Şöyle ki, bundan sonra ferman-ı hümayunuma itaat eyleyip, Cezâyirlüler ile cenk ü cidal üzre olursanız, ecdâd-ı izâmım ruhları için bir veçhile itâb ü ikâbıma (cezalandırmama) mazhar olursunuz ki, cümle âleme ibret olursunuz. Amma emr-i hümayunuma muti’ü münkâd (bağlı) olursanız, çeşit çeşit nimete ve ihsanıma mazhar olursunuz. Ve memâlik-i mahrûsemden olan reâyâyı/halkı rencide ve huzursuz eylemeyip, adâlet üzere olasız. Ve hâkiminiz olan paşa kulumun sözüne muti’ü münkâd olunuz. Daima şer’-i şerif üzere hareket eyleyip, şer’-i şerife aykırı hareket ederek bir ferde zulm ü teaddî eylemeyesiz.

Sonra bilmedim ve işitmedim demeyesiniz, vesselâm…”

İslam dünyasında yangın var!

Dün iki Müslüman grup arasında dökülen kana, İstanbul nasıl yanıyordu. Halife nasıl bir ıstırap duyuyordu. Sizin çatışmanız, düşmanın güç kazanmasıdır aman ha dercesine ikaz ediyor, yüreği yanıyor, birliğe çağırıyordu.

İslam dünyası II. Abdülhamid Han’ın tahtından alaşağı edilmesiyle, 1909 yılından itibaren düştüğü karanlık bir girdap içinde çalkalanıyor. Ardından Osmanlı Devleti’nin ortadan kalkmasıyla başsız kalmanın sıkıntısını duymaya başlıyordu. Geliniz Osmanlı tarih sahnesinden çekildikten sonra İslam dünyasının hâlini bir doktora tezi olarak çalışalım. Kan ve gözyaşından başka ne bulacağız. Kırım, Doğu Türkistan, Afganistan, Suriye, Irak, Mısır, Filistin, Eritre, Somali vs. ateşler içinde bir İslam coğrafyası. Mutasavvıf şairimiz Salih Baba’nın dediği gibi:

Yetiş ey keştibânım büsbütün deryada yangın var

Değil derya yalınız cümle hep sahrada yangın var

Osmanlıdan miras genetik kodlarının etkisi ile dönem dönem sesi çıkan bir Türkiye. Mümkün olduğunca ceplerini boşaltıp ilaç olsun diye gönderen bir Türk halkı.

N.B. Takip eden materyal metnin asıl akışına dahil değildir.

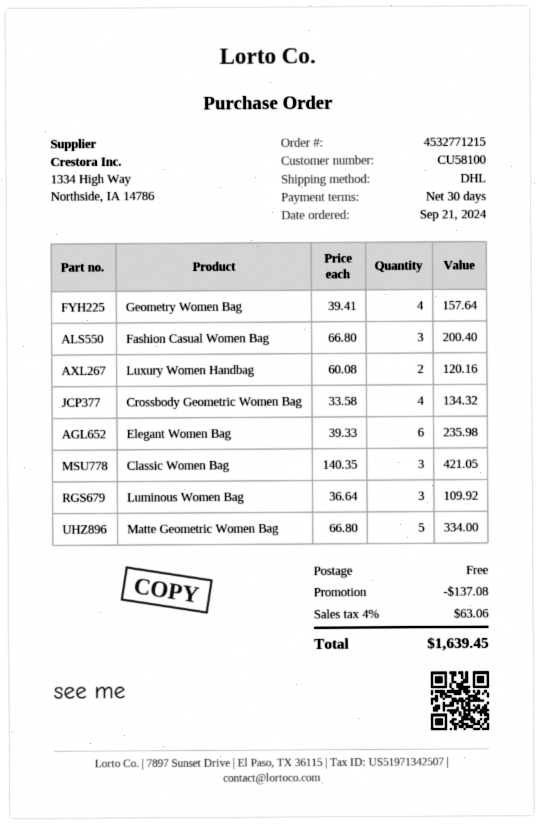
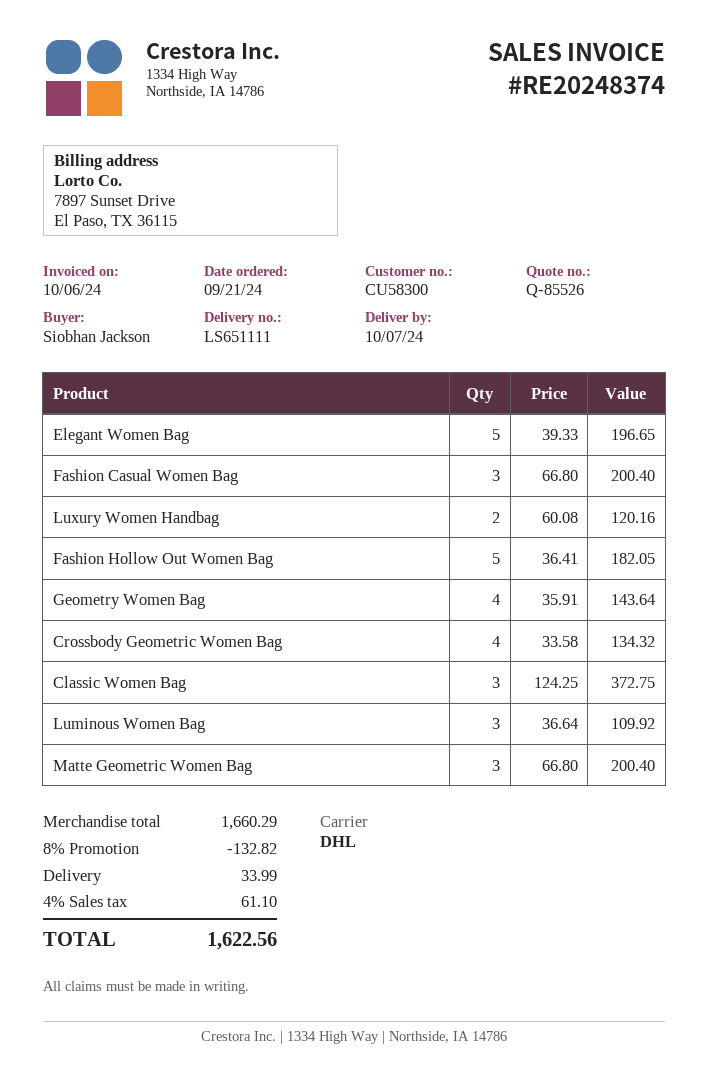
customer number: CU58100 -> CU58300
Geometry Women Bag: 4 x 39.41 = 157.64 -> 4 x 35.91 = 143.64
Elegant Women Bag: 6 x 39.33 = 235.98 -> 5 x 39.33 = 196.65
Classic Women Bag: 3 x 140.35 = 421.05 -> 3 x 124.25 = 372.75
Matte Geometric Women Bag: 5 x 66.80 = 334.00 -> 3 x 66.80 = 200.40
Fashion Hollow Out Women Bag: none -> 5 x 36.41 = 182.05
discount: 137.08 -> 132.82
shipping: 0.00 -> 33.99
tax: 4% = 63.06 -> 4% = 61.10
total: 1639.45 -> 1622.56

Artık hedefte bu sesi de kesmek ve o cebi de kapatmak için düğmeye basma kararı verilmiştir. Türkiye üzerinde hesaplar yapan Haçlı müsveddeleri, 15 Temmuz başarısızlığından sonra ülkemizi çevresinden sarmak suretiyle kaosun ortasına çekmek ve işini bitirmek istemektedirler. Bütün bunların bir siyasi ve bir de fikrî cepheleri bulunmaktadır. Siyasi cepheler adı “İslami” olan veya buram buram ırkçılık kokan taşeron örgütler eliyle gerçekleşmektedir. Müslümanı Müslümana kırdırmakta aradaki düşmanlıkları daha fazla perçinlemektedir.

Halep, Şam, Kerkük, Musul aynı oyunun kurbanları değil midir? DEAŞ, PKK, PYD ve daha niceleri aynı eller tarafından işletilmekte değil midir? Bir taraftan Suriye’den milyonlarca insan göçe zorlanmaktadır. Bir taraftan da Suriye ve Irak’ın kuzey koridorları insansız hâle getirilmektedir. Harita ile oynamadan önce nüfus yapısı ile oynanmaktadır. Bunun için milyonlarca mazlum insan doğranmaktadır.

Tehdit artık Türkiye, Suudi Arabistan ve İran’ı sarıp sarmalamaya başlamıştır.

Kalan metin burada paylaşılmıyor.